Thursday, January 20, 2022

The Properties Problem

Owning offline data pipelines is not trivial.  As pipelines get more complex, more layers of abstraction are introduced and layered upon each other.  The knowledge gets wider, and the knowledge base cannot keep up.  Operating these pipelines complicates it even further.

Offline data jobs can take arbitrary key-value input properties ("input property set"), and can arbitrarily output properties ("output property set").  e.g. the date to run a job for: {"date": "2022-01-20"}.

  • J = jobs in a flow, I = input property sets, O = output property sets
  • |I| = |O| = |J|
  • |I| + |O| = 2|J|
  • Each property set has many properties
  • For any job j, its input property set j.i does not need to equal its output property set j.o
    • j.i does not need to equal j.o
  • For any job j, for any property key k in the input property set j.i, the value can differ in the output property set j.o
    • if k in j.i and k in j.o: j.i[k] does not need to equal j.o[k]

That's a lot of properties!  Understanding and operating flows become much more complex than it needs to be.  You can pass a job some property, and get a completely different property out, or not even get the property out.  The only way to understand what's happening is to check your expectations in code for each property on each job, or understand the implementation of each job in full.  Neither is practical at scale.
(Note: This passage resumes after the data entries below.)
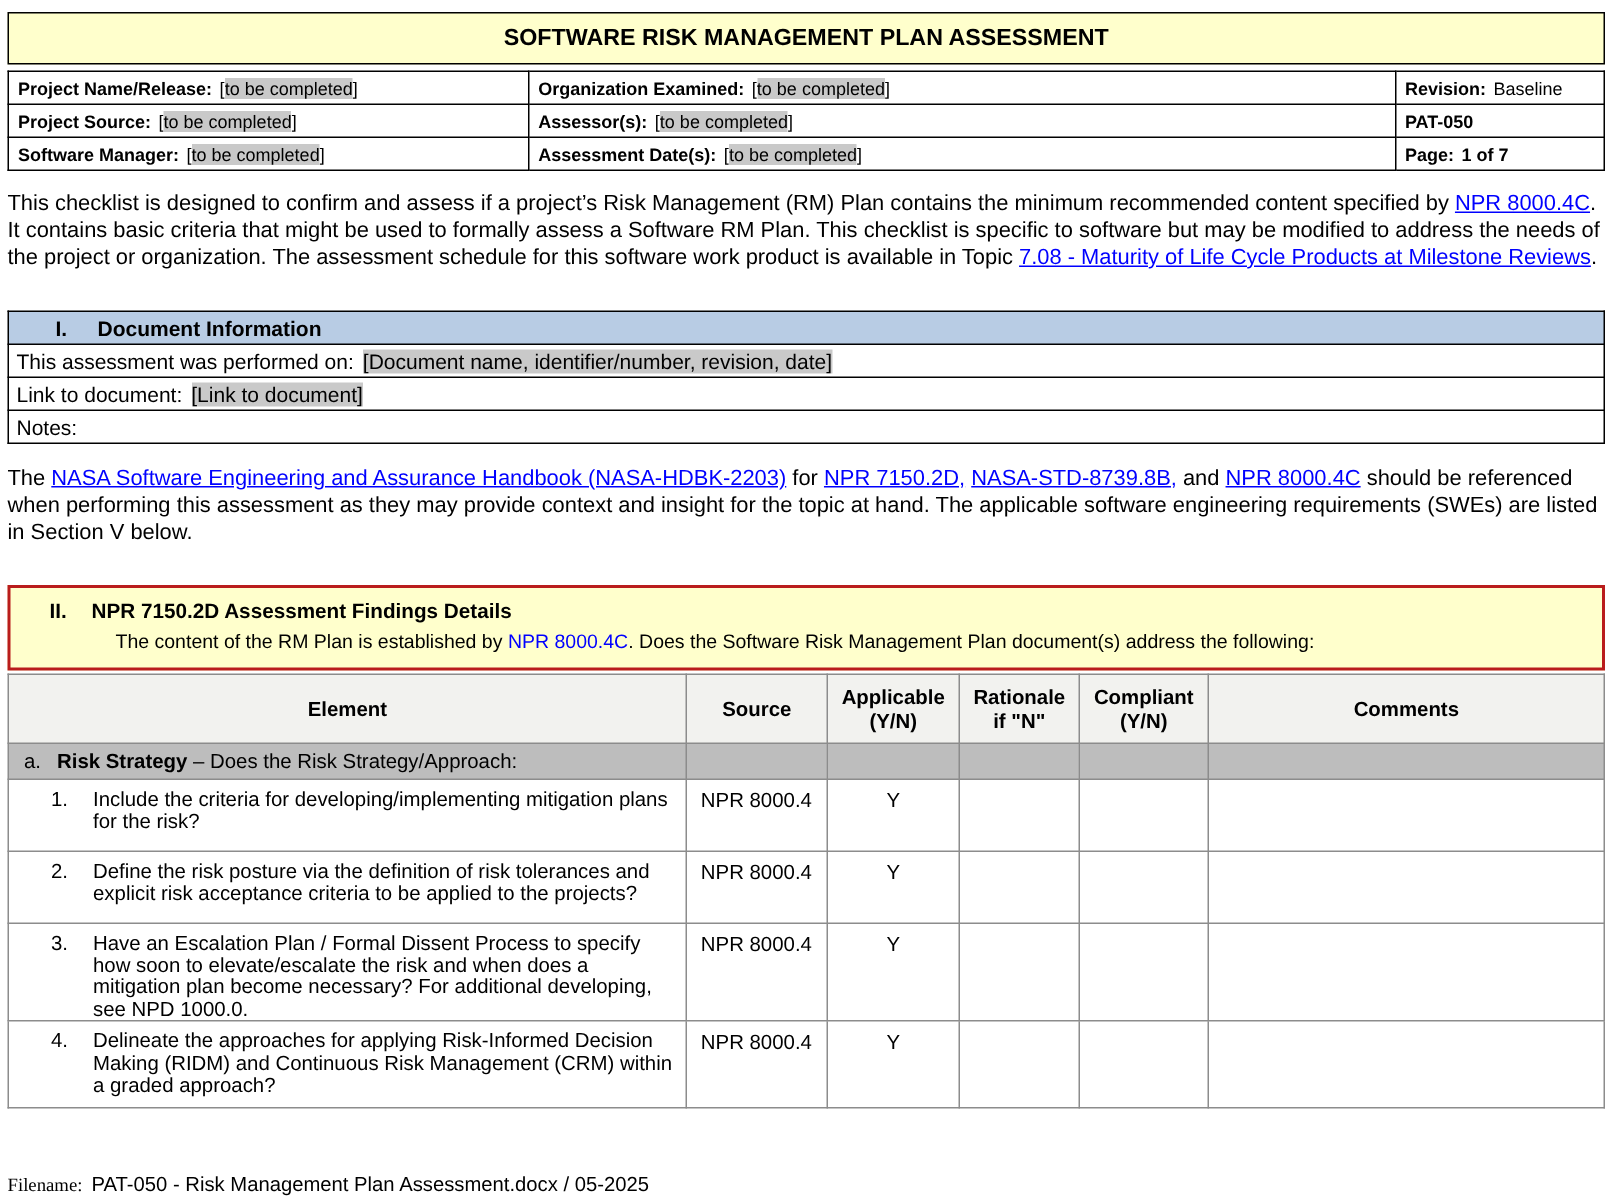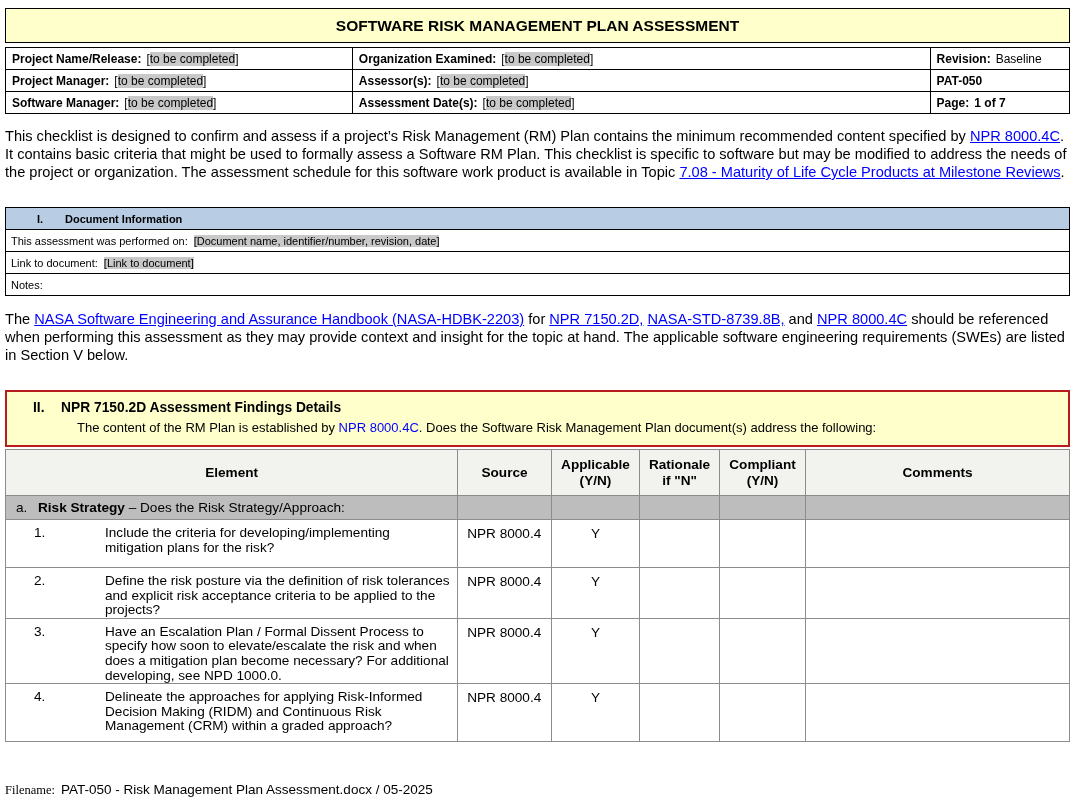"Project Manager:" span.lbl { text: Manager -> Source }
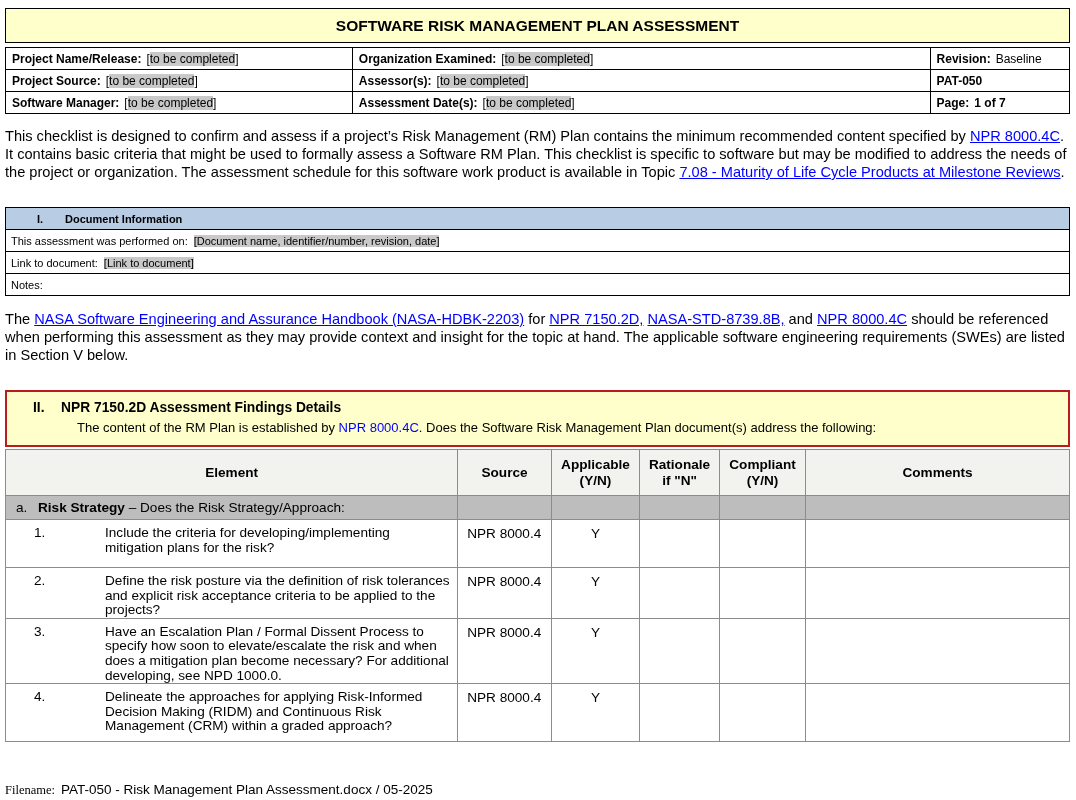"I. Document Information" .sec1-table td { font-size: 11px -> 14px }
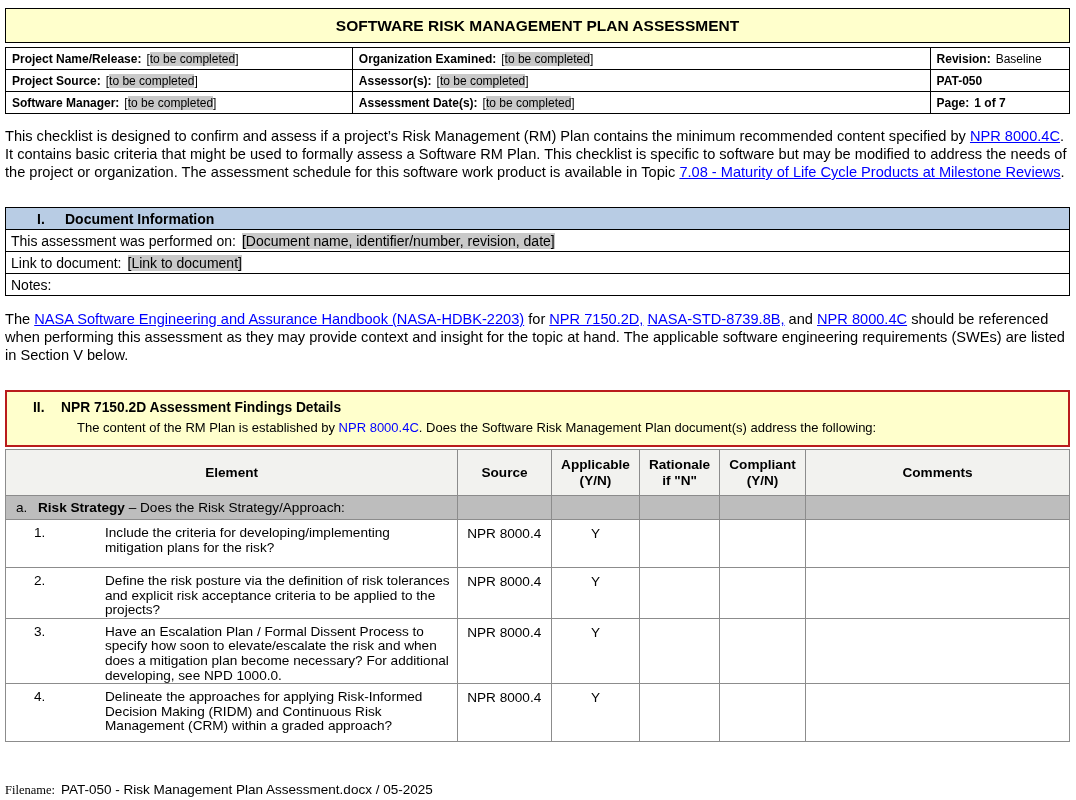"Include the criteria for" .el-text { margin-left: 43px -> none }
The properties problem is not unique to offline data jobs.  Python, JavaScript, or other dynamically-typed languages suffer the same, and I think offline as a whole can learn from it.  Python tries to solve it by mypy, JavaScript by TypeScript, and libraries built with strong contracts in mind.  The stronger a contract is, the easier it is to understand systematically.  These are steps in the right direction.  Some libraries even go a few steps further with immutability, validations, and transformations, like dataclasses.

Offline data can learn from programming languages.  Imagine a job contract like dataclasses as the input and output property sets:
  • Each job outlines its input and output property key-sets.
  • Each property set is a str -> str mapping.
  • Each property can define transformations.
    • e.g. type conversion
      • {"count": "1"} -> {"count": 1}
      • {"date": "2022-01-20"} -> {"date": Date(year=2022, month=01, day=20)}
    • Sometimes, properties are so long that a common workaround is to encode them with something like base64.  e.g.:
      • {"json_config": "eyJkYXRlIjogIjIwMjItMDEtMjAifQ=="} -> {"json_config": {"date": Date(year=2022, month=01, day=20)}}
  • j.i does not need to equal j.o
  • if k in j.i and k in j.o: j.i[k] = j.o[k]

Formalities aside, each job can define immutable typed input & output properties.  Not every pipeline needs such strict contracts, but certainly for complex cases, it can ease understanding and operability.